● **Work instructions**:
Look through the entries for the string "none", and copy each line that holds it.

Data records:
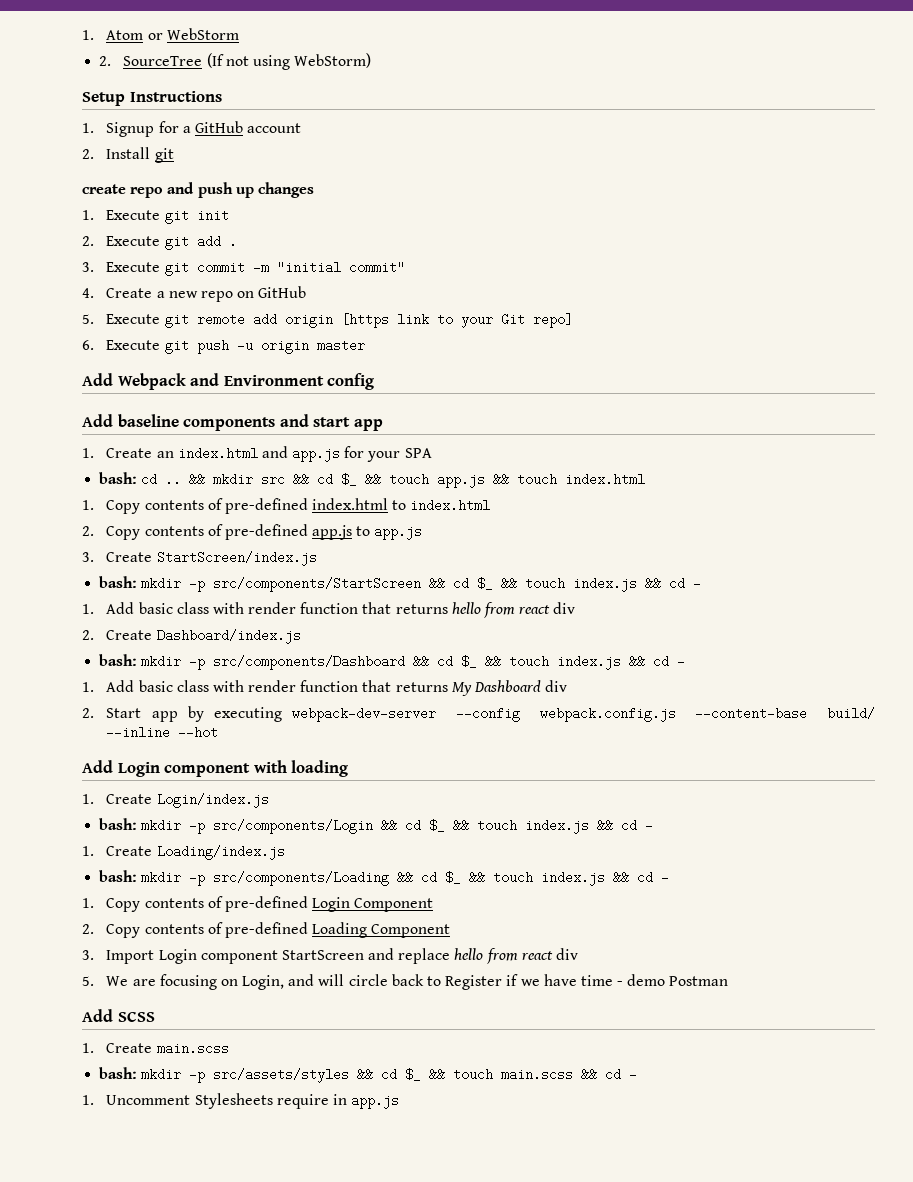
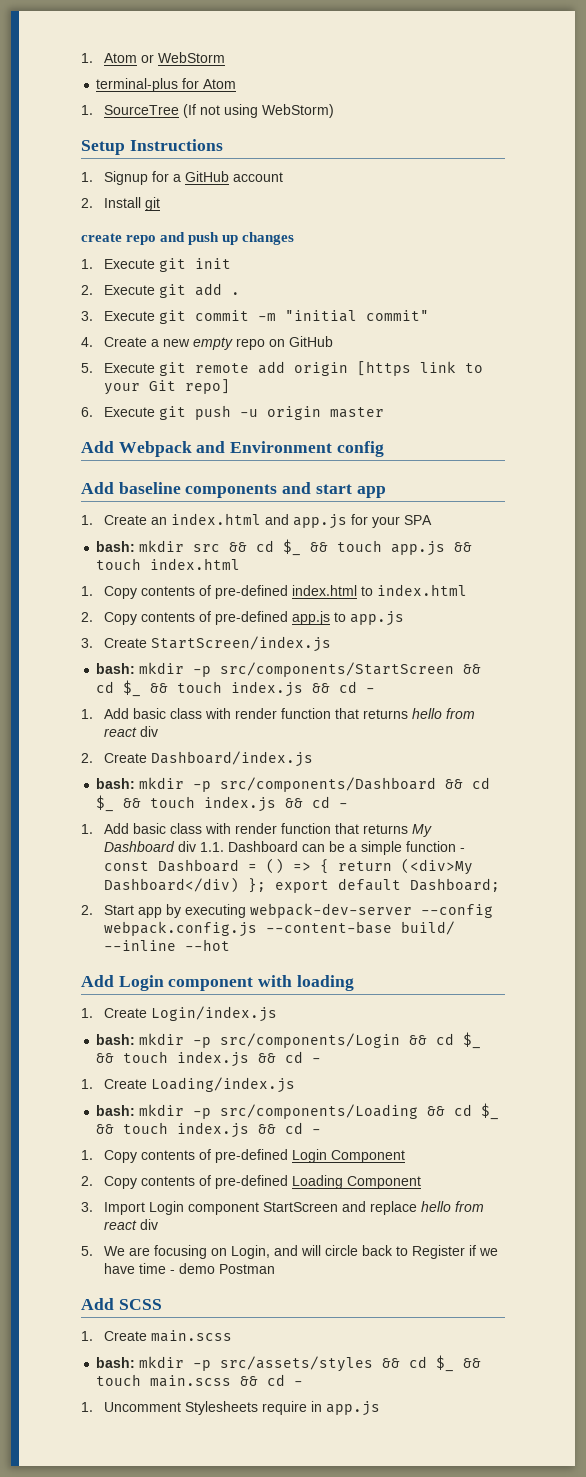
[99,56,112,66] 2. -> [96,78,237,92] [81,105,93,115] terminal-plus for Atom // 1.
(198, 294) none -> [193,337,234,350] empty
[141,473,206,486] cd .. && -> (136, 546) none
(568, 686) none -> [200,841,466,855] [104,858,474,875] [104,877,501,893] 1.1. Dashboard can be a simple function - const Dashboard = () => { return (<div>My Dashboard</div) }; export default Dashboard;

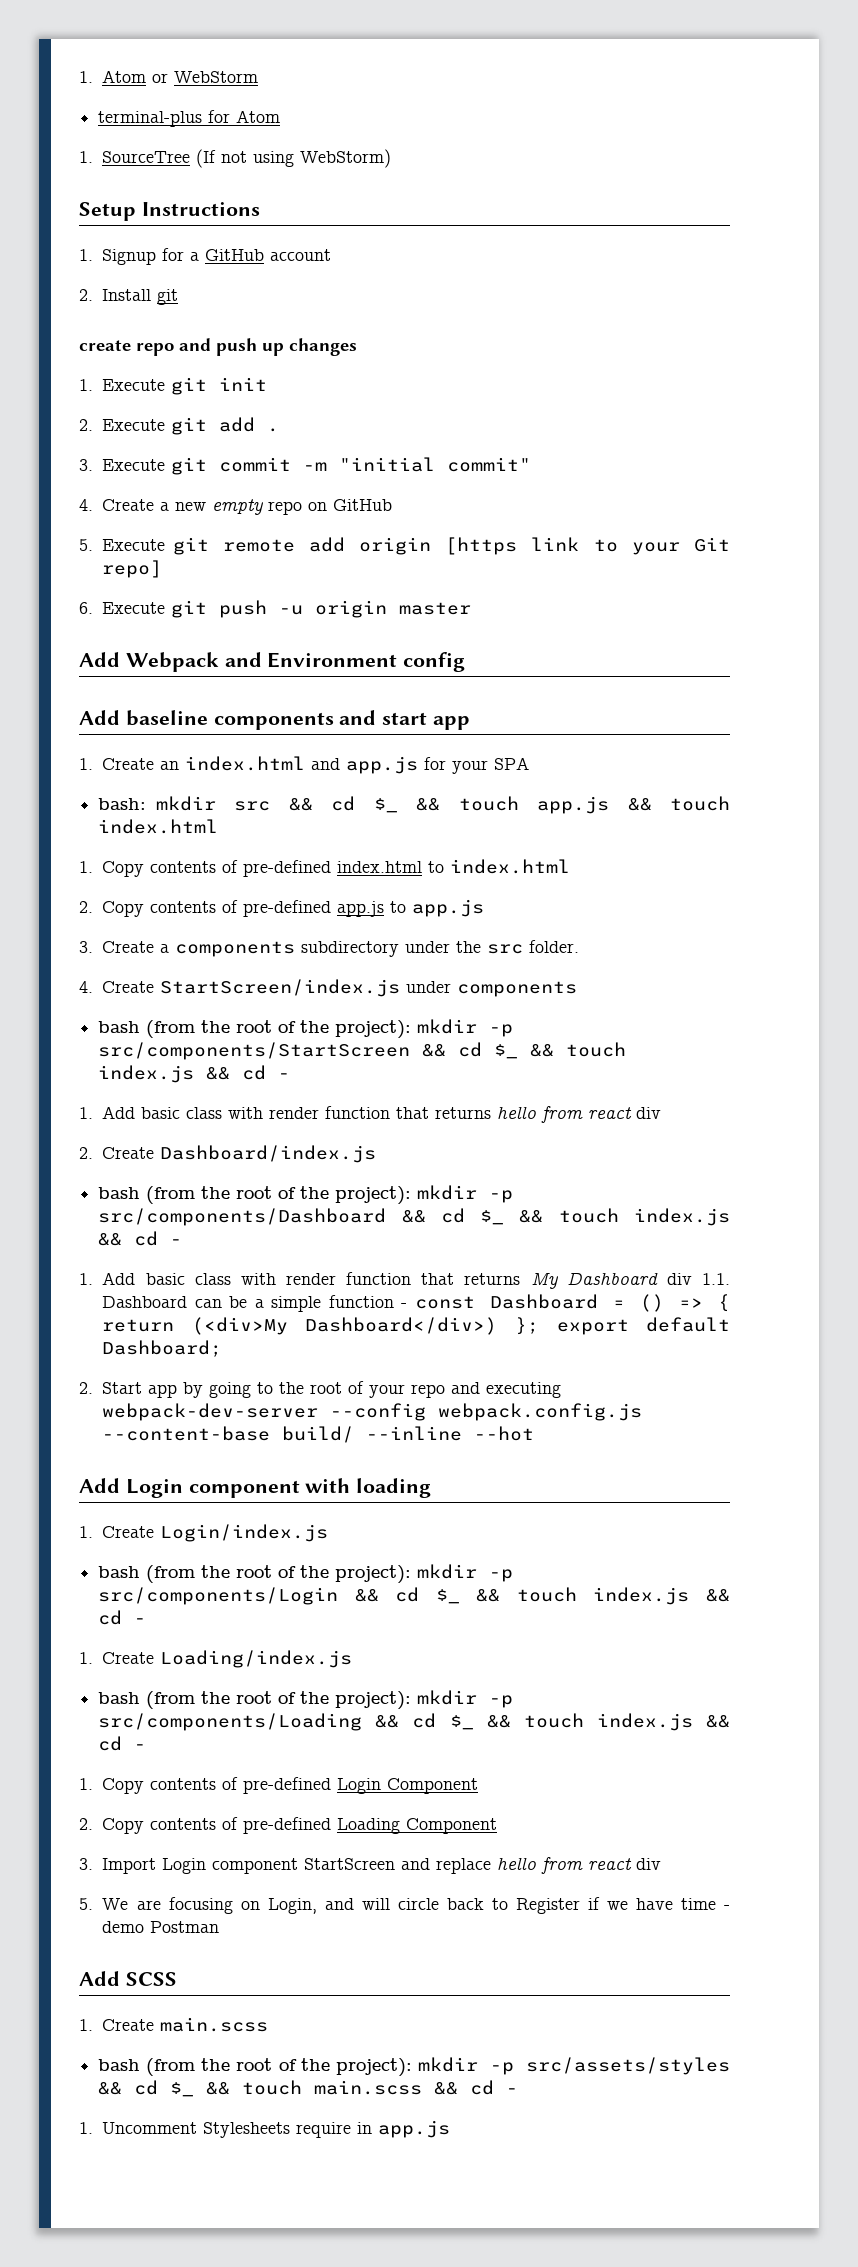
[151,636,332,652] [96,663,136,674] StartScreen/index.js // bash: -> [160,940,580,957] [79,979,578,997] [98,1020,412,1039] a components subdirectory under the src folder. // 4. Create StartScreen/index.js under components // bash (from the root of the project):
[96,778,136,789] bash: -> [98,1186,412,1205] bash (from the root of the project):
[104,877,240,893] Dashboard</div) -> [305,1317,498,1335] Dashboard</div>)
(182, 911) none -> [209,1381,481,1398] going to the root of your repo and
[96,1034,136,1045] bash: -> [98,1565,412,1584] bash (from the root of the project):
[96,1105,136,1116] bash: -> [98,1691,412,1710] bash (from the root of the project):
[96,1357,136,1368] bash: -> [98,2058,412,2077] bash (from the root of the project):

● **Finished task**:
(198, 294) none -> [193,337,234,350] empty
[141,473,206,486] cd .. && -> (136, 546) none
(568, 686) none -> [200,841,466,855] [104,858,474,875] [104,877,501,893] 1.1. Dashboard can be a simple function - const Dashboard = () => { return (<div>My Dashboard</div) }; export default Dashboard;
(182, 911) none -> [209,1381,481,1398] going to the root of your repo and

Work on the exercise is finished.